Alors, heureux ?

Jadis marginale, la question du bien-être de l’enfant devient 
aujourd’hui incontournable en psychologie. De nombreux colloques, recherches 
et ouvrages de vulgarisation s’emparent du sujet.

Jamais la question du bien-être individuel ne s’est autant (im)posée. Le bien-être des adultes, certes, mais aussi celui de nos bambins. Car depuis l’avènement de la pédiatrie, de la psychanalyse et de quelques travaux clés de la fin du XIXe siècle, les enfants, autrefois considérés comme de simples tubes digestifs et adultes en devenir, sont promus au rang d’individus à part entière. Des « personnes » dont il faut respecter la singularité, les désirs et les besoins. Si le règne doltoïste de l’enfant-roi semble en cours de déclin, la question de l’épanouissement de ces épicuriens en herbe est, quant à elle, sur le devant de la scène. Depuis une vingtaine d’années, et surtout depuis les cinq dernières, chercheurs et spécialistes s’attellent à la question de leur bien-être.

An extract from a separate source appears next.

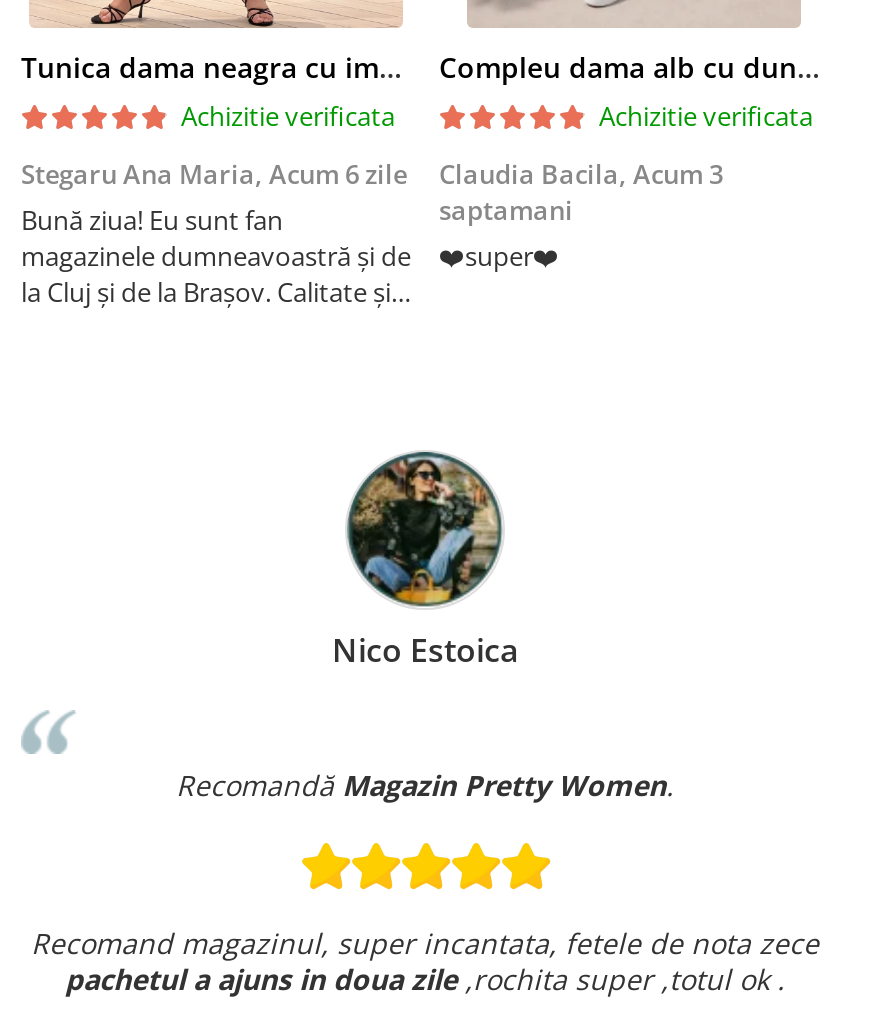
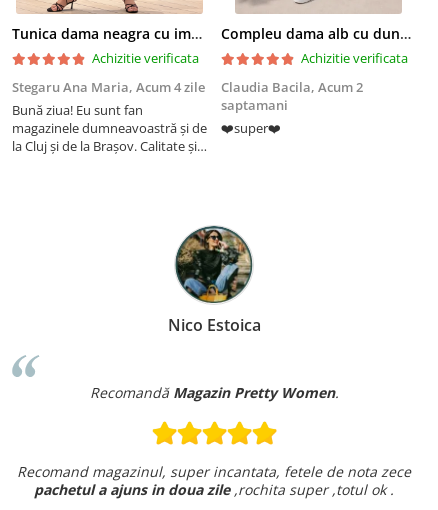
- Stegaru Ana Maria, Acum 6 zile
+ Stegaru Ana Maria, Acum 4 zile

- Claudia Bacila, Acum 3
+ Claudia Bacila, Acum 2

Mesurer le bien-être des enfants : un défi de taille

Mais comment le mesurer ? Sur quels critères objectifs se baser ? Lorsque les chercheurs en psychologie sociale souhaitent évaluer le degré d’épanouissement des adultes, ils peuvent toujours leur soumettre un questionnaire. Pour ce qui est des enfants, la question se corse, même si cette variable demeure complexe à estimer quelle que soit la tranche d’âge. « En général, on se base sur l’humeur. L’enfant est dans un état de bien-être lorsque son humeur est égale, stable, qu’elle se situe du côté de la gaieté et du dynamisme », nous répond Aldo Naouri, pédiatre, psychanalyste et auteur de L’Enfant bien portant 1. Didier Pleux, docteur en psychologie du développement, psychologue clinicien et auteur de Un enfant heureux 2 et de Françoise Dolto. La déraison pure 3, nous précise qu’un « enfant est heureux quand il est heureux d’être enfant, c’est-à-dire quand il se satisfait de son statut d’enfant, qu’il en accepte les règles et les contraintes ». Depuis quelques dizaines d’années, les spécialistes qui souhaitent évaluer le bien-être de ces hédonistes hauts comme trois pommes se focalisent alors sur des critères observables : l’enfant manifeste-t-il spontanément de la satisfaction ? Exprime-t-il des émotions positives ? S’engage-t-il de lui-même dans des activités ? Des consortiums de chercheurs ont développé des indices à l’échelle nationale et internationale sur la base de données empiriques 4. En Angleterre, le Child Well-Being Index (CWI) s’axe sur le bien-être matériel des enfants, leur santé, leur éducation, la délinquance, la qualité de leur logement et de leur environnement. Aux États-Unis, l’indice Child and Youth Well-Being se base sur sept domaines distincts, dont le bien-être économique de la famille, la présence de conduites à risque, la possibilité de tisser des relations sociales, le bien-être émotif et spirituel, les compétences scolaires, le degré d’engagement de la communauté, la santé.